**EXERCISE AIM**
Drop all images. Then write out each line below exactly as given.

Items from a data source

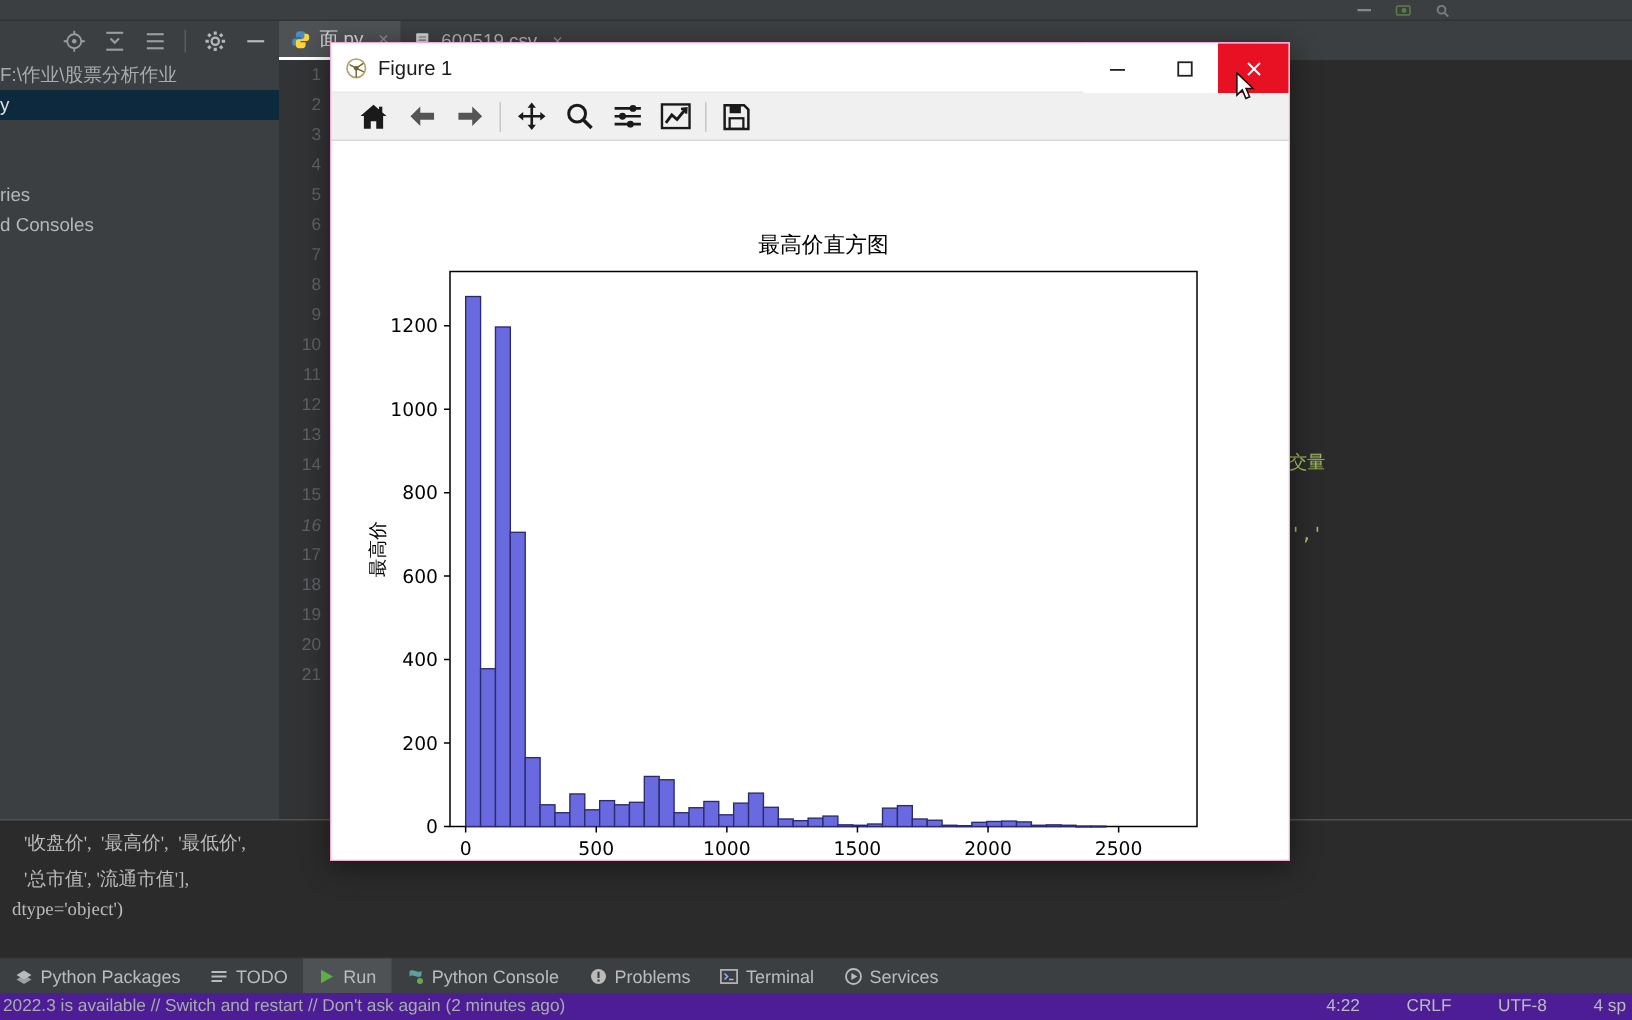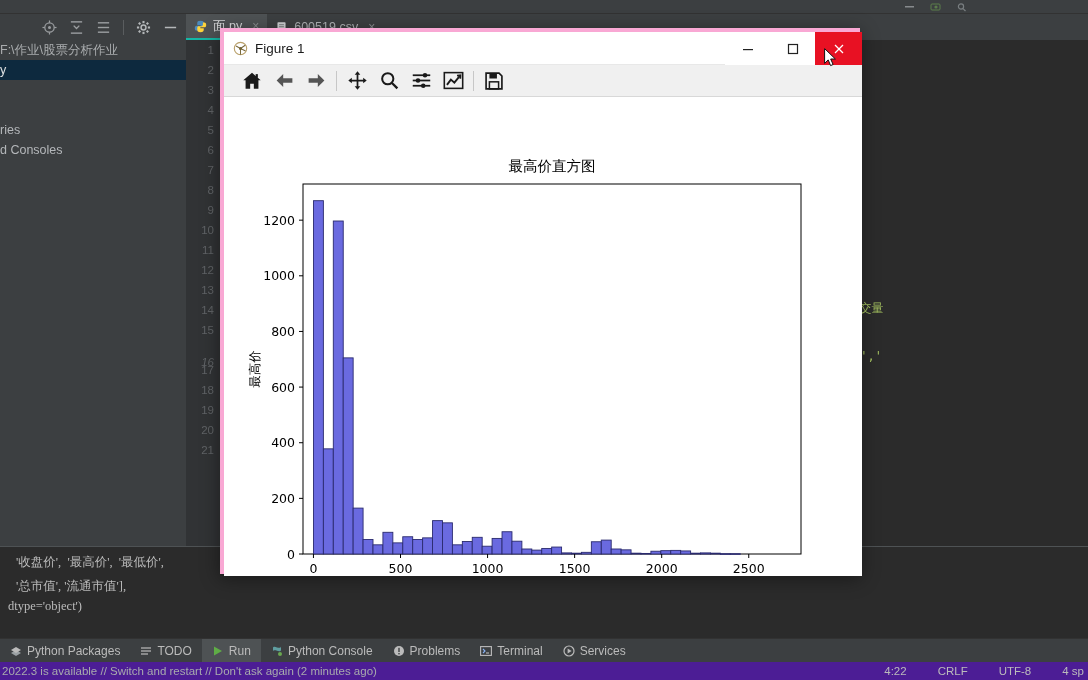--- a/index.html
+++ b/index.html
@@ -34,21 +34,21 @@
   
   .proj-tree { position: absolute; left: 0; top: 40px; width: 186px; height: 506px; background: #3c3f41; overflow: hidden; }
   .tree-row { height: 20px; line-height: 20px; font-size: 12.5px; color: #b4b7ba; white-space: nowrap; padding-left: 0px; }
   .tree-row.header { color: #a9acae; }
   .tree-row.selected { background: #0d293e; color: #dfe1e2; }
   .tree-pad { height: 20px; }
 
   
   .tabbar { position: absolute; left: 186px; top: 14px; width: 902px; height: 26px; background: #3c3f41; display: flex; align-items: flex-end; }
   .tab { height: 26px; display: flex; align-items: center; gap: 6px; padding: 0 8px; font-size: 12.5px; color: #b0b3b6; position: relative; }
-  .tab.active { background: #4e5254; color: #d7d9da; border-bottom: 2px solid #14b8a6; }
+  .tab.active { background: #4e5254; color: #d7d9da; border-bottom: 2px solid #ffffff; }
   .tab .tabclose { font-size: 12px; color: #8b8e90; margin-left: 4px; }
   .tab-ico { width: 13px; height: 13px; display:inline-block; }
 
   
   .editor { position: absolute; left: 186px; top: 40px; width: 902px; height: 506px; background: #2b2b2b; }
   .gutter { position: absolute; left: 0; top: 0; width: 34px; height: 506px; background: #313335; }
   .gut-num { position: absolute; right: 6px; font-size: 11.5px; color: #606366; line-height: 20px; }
   .code-area { position: absolute; left: 34px; top: 0; right: 0; bottom: 0; overflow: hidden; }
   .code-line { position: absolute; white-space: pre; font-family: "DejaVu Sans Mono", monospace; font-size: 12px; color: #a9b7c6; }
   .str { color: #a5c261; }
@@ -68,21 +68,21 @@
   .tw-ico { width: 12px; height: 12px; display: inline-block; }
 
   
   .statusbar { position: absolute; left: 0; top: 662px; width: 1088px; height: 18px; background: #4c1d95; display: flex; align-items: center; }
   .status-msg { font-size: 11.5px; color: #a8abad; padding-left: 2px; }
   .status-right { position: absolute; right: 4px; display: flex; gap: 31px; align-items: center; font-size: 11.5px; color: #bbbbbb; }
 
   
   .figwin {
     position: absolute; left: 220px; top: 28px; width: 640px; height: 546px;
-    background: #ffffff; border: 4px solid #f9a8d4;
+    background: #ffffff; border: 1px solid #f9a8d4;
     box-shadow: 0 4px 18px rgba(0,0,0,.45);
   }
   .fig-title {
     position: absolute; left: 0; top: 0; width: 638px; height: 33px;
     background: #ffffff; display: flex; align-items: center; gap: 7px; padding-left: 9px;
     border-bottom: 1px solid #e8e8e8;
   }
   .fig-title-text { font-size: 13.5px; color: #1b1b1b; }
   .winbtns { position: absolute; right: 0; top: 0; display: flex; height: 33px; }
   .winbtn { width: 45px; height: 33px; display: flex; align-items: center; justify-content: center; background: #ffffff; }
@@ -202,21 +202,21 @@
           <div class="gut-num" style="top: 100px;">6</div>
           <div class="gut-num" style="top: 120px;">7</div>
           <div class="gut-num" style="top: 140px;">8</div>
           <div class="gut-num" style="top: 160px;">9</div>
           <div class="gut-num" style="top: 180px; margin-left: 19px;">10</div>
           <div class="gut-num" style="top: 200px;">11</div>
           <div class="gut-num" style="top: 220px;">12</div>
           <div class="gut-num" style="top: 240px;">13</div>
           <div class="gut-num" style="top: 260px;">14</div>
           <div class="gut-num" style="top: 280px;">15</div>
-          <div class="gut-num" style="top: 312px; font-style: italic;">16</div>
+          <div class="gut-num" style="top: 301px; font-style: italic;">16</div>
           <div class="gut-num" style="top: 320px;">17</div>
           <div class="gut-num" style="top: 340px;">18</div>
           <div class="gut-num" style="top: 360px;">19</div>
           <div class="gut-num" style="top: 380px;">20</div>
           <div class="gut-num" style="top: 400px;">21</div>
         </div>
       <div class="code-area" id="codearea">
           <div class="code-line str" style="top: 260px; left: 452px;">率', '成交量', '成交金额','成交量</div>
           <div class="code-line str" style="top: 308px; left: 448px;">', '涨跌幅','成交金额','总市值','</div>
         </div>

**FINISHED EXERCISE**
--- a/index.html
+++ b/index.html
@@ -34,21 +34,21 @@
   
   .proj-tree { position: absolute; left: 0; top: 40px; width: 186px; height: 506px; background: #3c3f41; overflow: hidden; }
   .tree-row { height: 20px; line-height: 20px; font-size: 12.5px; color: #b4b7ba; white-space: nowrap; padding-left: 0px; }
   .tree-row.header { color: #a9acae; }
   .tree-row.selected { background: #0d293e; color: #dfe1e2; }
   .tree-pad { height: 20px; }
 
   
   .tabbar { position: absolute; left: 186px; top: 14px; width: 902px; height: 26px; background: #3c3f41; display: flex; align-items: flex-end; }
   .tab { height: 26px; display: flex; align-items: center; gap: 6px; padding: 0 8px; font-size: 12.5px; color: #b0b3b6; position: relative; }
-  .tab.active { background: #4e5254; color: #d7d9da; border-bottom: 2px solid #14b8a6; }
+  .tab.active { background: #4e5254; color: #d7d9da; border-bottom: 2px solid #ffffff; }
   .tab .tabclose { font-size: 12px; color: #8b8e90; margin-left: 4px; }
   .tab-ico { width: 13px; height: 13px; display:inline-block; }
 
   
   .editor { position: absolute; left: 186px; top: 40px; width: 902px; height: 506px; background: #2b2b2b; }
   .gutter { position: absolute; left: 0; top: 0; width: 34px; height: 506px; background: #313335; }
   .gut-num { position: absolute; right: 6px; font-size: 11.5px; color: #606366; line-height: 20px; }
   .code-area { position: absolute; left: 34px; top: 0; right: 0; bottom: 0; overflow: hidden; }
   .code-line { position: absolute; white-space: pre; font-family: "DejaVu Sans Mono", monospace; font-size: 12px; color: #a9b7c6; }
   .str { color: #a5c261; }
@@ -68,21 +68,21 @@
   .tw-ico { width: 12px; height: 12px; display: inline-block; }
 
   
   .statusbar { position: absolute; left: 0; top: 662px; width: 1088px; height: 18px; background: #4c1d95; display: flex; align-items: center; }
   .status-msg { font-size: 11.5px; color: #a8abad; padding-left: 2px; }
   .status-right { position: absolute; right: 4px; display: flex; gap: 31px; align-items: center; font-size: 11.5px; color: #bbbbbb; }
 
   
   .figwin {
     position: absolute; left: 220px; top: 28px; width: 640px; height: 546px;
-    background: #ffffff; border: 4px solid #f9a8d4;
+    background: #ffffff; border: 1px solid #f9a8d4;
     box-shadow: 0 4px 18px rgba(0,0,0,.45);
   }
   .fig-title {
     position: absolute; left: 0; top: 0; width: 638px; height: 33px;
     background: #ffffff; display: flex; align-items: center; gap: 7px; padding-left: 9px;
     border-bottom: 1px solid #e8e8e8;
   }
   .fig-title-text { font-size: 13.5px; color: #1b1b1b; }
   .winbtns { position: absolute; right: 0; top: 0; display: flex; height: 33px; }
   .winbtn { width: 45px; height: 33px; display: flex; align-items: center; justify-content: center; background: #ffffff; }
@@ -202,21 +202,21 @@
           <div class="gut-num" style="top: 100px;">6</div>
           <div class="gut-num" style="top: 120px;">7</div>
           <div class="gut-num" style="top: 140px;">8</div>
           <div class="gut-num" style="top: 160px;">9</div>
           <div class="gut-num" style="top: 180px; margin-left: 19px;">10</div>
           <div class="gut-num" style="top: 200px;">11</div>
           <div class="gut-num" style="top: 220px;">12</div>
           <div class="gut-num" style="top: 240px;">13</div>
           <div class="gut-num" style="top: 260px;">14</div>
           <div class="gut-num" style="top: 280px;">15</div>
-          <div class="gut-num" style="top: 312px; font-style: italic;">16</div>
+          <div class="gut-num" style="top: 301px; font-style: italic;">16</div>
           <div class="gut-num" style="top: 320px;">17</div>
           <div class="gut-num" style="top: 340px;">18</div>
           <div class="gut-num" style="top: 360px;">19</div>
           <div class="gut-num" style="top: 380px;">20</div>
           <div class="gut-num" style="top: 400px;">21</div>
         </div>
       <div class="code-area" id="codearea">
           <div class="code-line str" style="top: 260px; left: 452px;">率', '成交量', '成交金额','成交量</div>
           <div class="code-line str" style="top: 308px; left: 448px;">', '涨跌幅','成交金额','总市值','</div>
         </div>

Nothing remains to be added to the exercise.